Round Up
Kanye West Diduga Aniaya Pria di Hotel
Dalam dokumen gugatan, dikutip dari Music News, Rabu (15/4/2026), insiden itu disebut terjadi pada 16 April 2024 sekitar pukul 23.00 waktu setempat. Kanye diduga mendekati seorang pria yang sedang duduk di area taman hotel sebelum akhirnya melakukan serangan.

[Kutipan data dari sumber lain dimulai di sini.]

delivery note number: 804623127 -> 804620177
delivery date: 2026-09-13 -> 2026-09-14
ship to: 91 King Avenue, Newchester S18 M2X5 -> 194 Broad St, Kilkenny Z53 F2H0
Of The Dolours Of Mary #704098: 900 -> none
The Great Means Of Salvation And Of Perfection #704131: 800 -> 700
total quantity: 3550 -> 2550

"Tanpa peringatan, tergugat memukul penggugat di wajah," demikian isi dokumen gugatan, yang diajukan pada 13 Maret 2024 dan mencantumkan tuduhan serta tindakan kekerasan fisik secara sengaja yang menyebabkan tekanan emosional.

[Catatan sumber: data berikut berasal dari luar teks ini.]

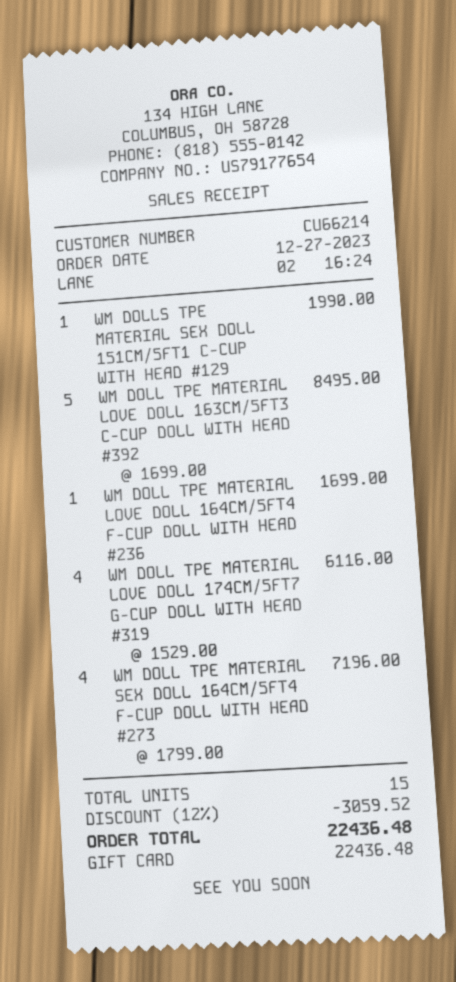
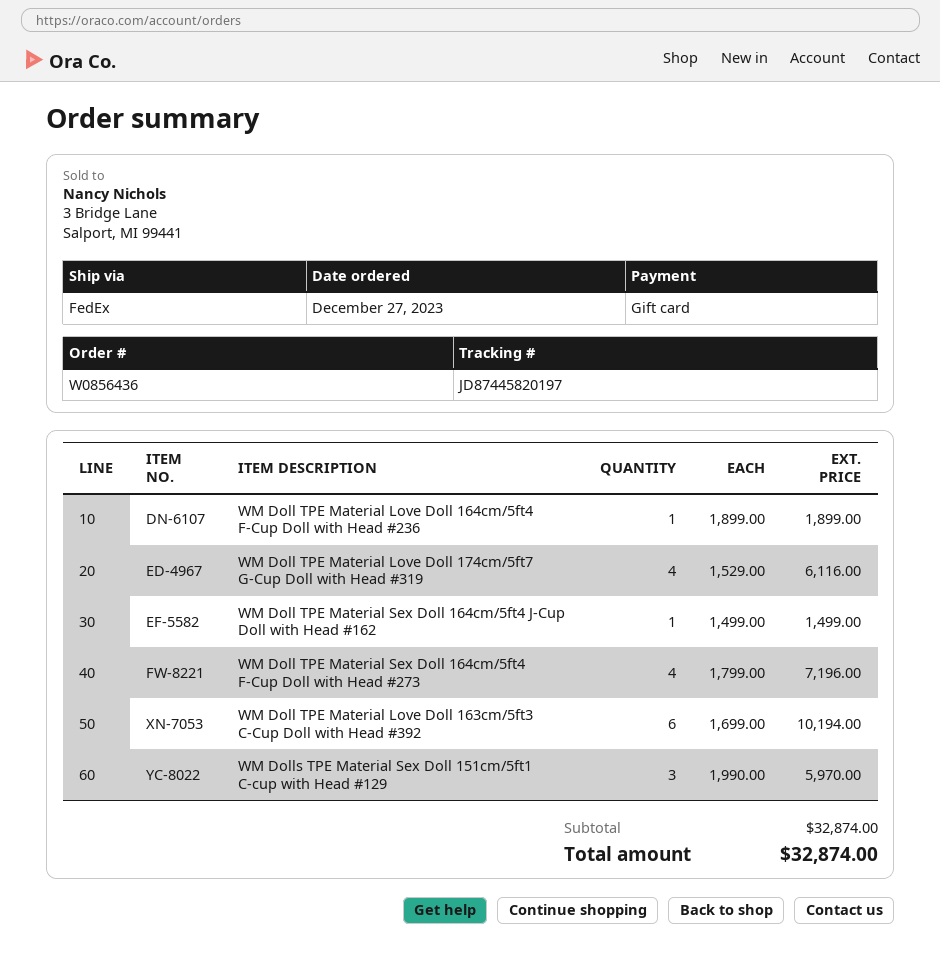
WM DOLLS TPE MATERIAL SEX DOLL 151CM/5FT1 C-CUP WITH HEAD #129: 1 x 1990.00 = 1990.00 -> 3 x 1990.00 = 5970.00
WM DOLL TPE MATERIAL LOVE DOLL 163CM/5FT3 C-CUP DOLL WITH HEAD #392: 5 x 1699.00 = 8495.00 -> 6 x 1699.00 = 10194.00
WM DOLL TPE MATERIAL LOVE DOLL 164CM/5FT4 F-CUP DOLL WITH HEAD #236: 1 x 1699.00 = 1699.00 -> 1 x 1899.00 = 1899.00
WM Doll TPE Material Sex Doll 164cm/5ft4 J-Cup Doll with Head #162: none -> 1 x 1499.00 = 1499.00
discount: 12% = 3059.52 -> none
total: 22436.48 -> 32874.00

Pria tersebut dirahasiakan identitasnya dirahasiakan dan hanya disebut sebagai John Doe. Ia disebut sempat terjatuh, membentur kepala, hingga kehilangan kesadaran akibat pukulan tersebut. Ia juga menuduh Kanye terus melakukan pemukulan saat dirinya sudah tergeletak di tanah.
John Doe menegaskan tidak melakukan apa pun yang memicu serangan. Namun setelah kejadian, Kanye disebut, sempat menuduhnya melakukan tindakan tidak pantas terhadap seorang perempuan dalam rombongannya.

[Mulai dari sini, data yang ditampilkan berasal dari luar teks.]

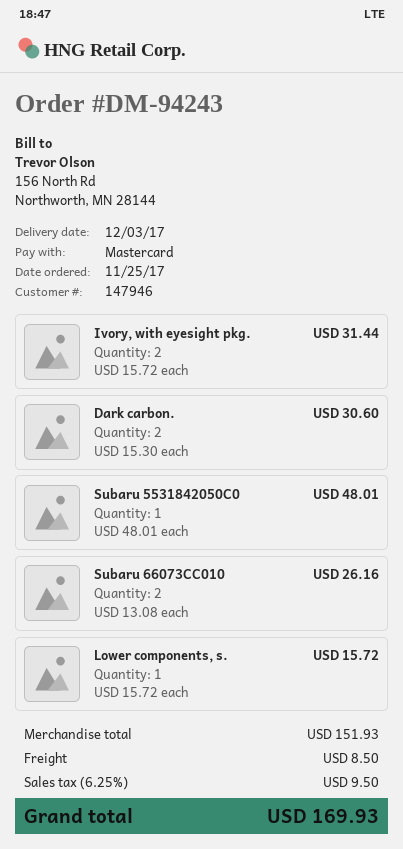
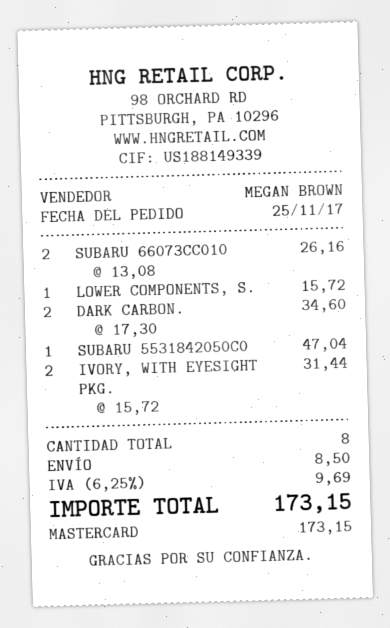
Dark carbon.: 2 x 15.30 = 30.60 -> 2 x 17.30 = 34.60
Subaru 5531842050C0: 1 x 48.01 = 48.01 -> 1 x 47.04 = 47.04
tax: 6.25% = 9.50 -> 6.25% = 9.69
total: 169.93 -> 173.15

Pihak penggugat juga mengklaim memiliki rekaman video yang tidak menunjukkan adanya perilaku tidak pantas seperti tuduhan tersebut. Kuasa hukum John Doe, Robert Shapiro, menyebut gugatan diajukan secara anonim untuk menjaga privasi dan membuka peluang mediasi.
Hingga saat ini, pihak Kanye West belum memberikan tanggapan resmi terkait kasus ini. Di sisi lain, ia juga tengah menghadapi sejumlah persoalan hukum lain di Los Angeles, termasuk sengketa ketenagakerjaan dalam proyek properti di Malibu.